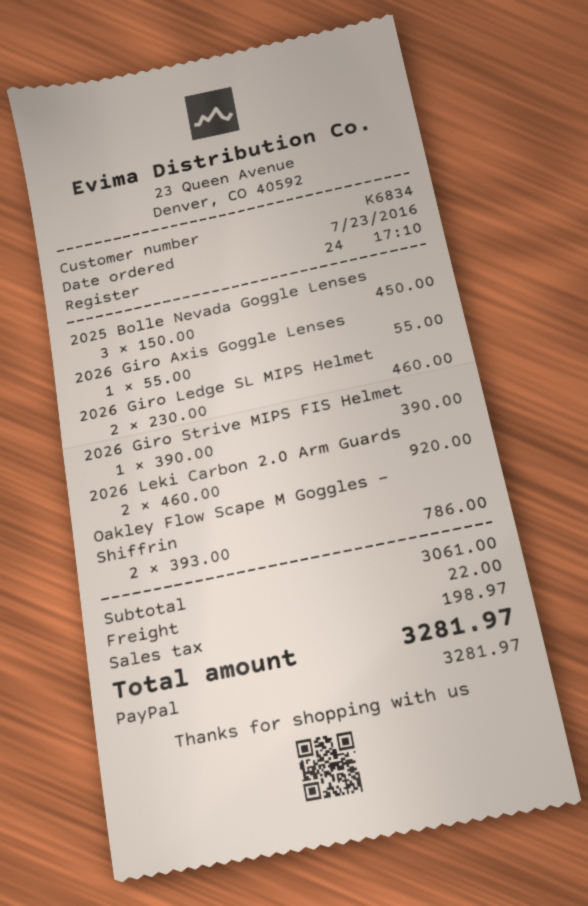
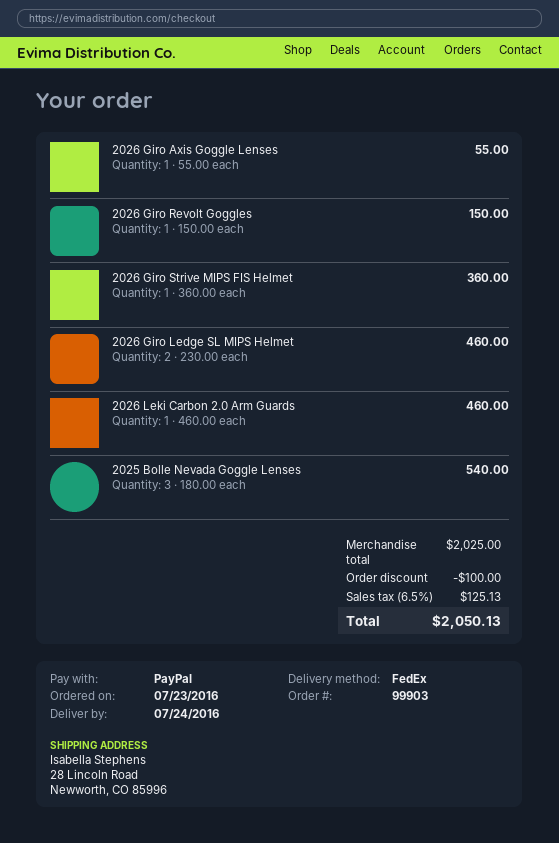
2025 Bolle Nevada Goggle Lenses: 3 x 150.00 = 450.00 -> 3 x 180.00 = 540.00
2026 Giro Strive MIPS FIS Helmet: 1 x 390.00 = 390.00 -> 1 x 360.00 = 360.00
2026 Leki Carbon 2.0 Arm Guards: 2 x 460.00 = 920.00 -> 1 x 460.00 = 460.00
Oakley Flow Scape M Goggles - Shiffrin: 2 x 393.00 = 786.00 -> none
2026 Giro Revolt Goggles: none -> 1 x 150.00 = 150.00
subtotal: 3061.00 -> 2025.00
discount: none -> 100.00
shipping: 22.00 -> none
tax: 198.97 -> 125.13
total: 3281.97 -> 2050.13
:::::
→ Exercise goal: Could you transcribe the material above exactly, keeping every picture out?

→ Result of the exercise:
2025 Bolle Nevada Goggle Lenses: 3 x 150.00 = 450.00 -> 3 x 180.00 = 540.00
2026 Giro Strive MIPS FIS Helmet: 1 x 390.00 = 390.00 -> 1 x 360.00 = 360.00
2026 Leki Carbon 2.0 Arm Guards: 2 x 460.00 = 920.00 -> 1 x 460.00 = 460.00
Oakley Flow Scape M Goggles - Shiffrin: 2 x 393.00 = 786.00 -> none
2026 Giro Revolt Goggles: none -> 1 x 150.00 = 150.00
subtotal: 3061.00 -> 2025.00
discount: none -> 100.00
shipping: 22.00 -> none
tax: 198.97 -> 125.13
total: 3281.97 -> 2050.13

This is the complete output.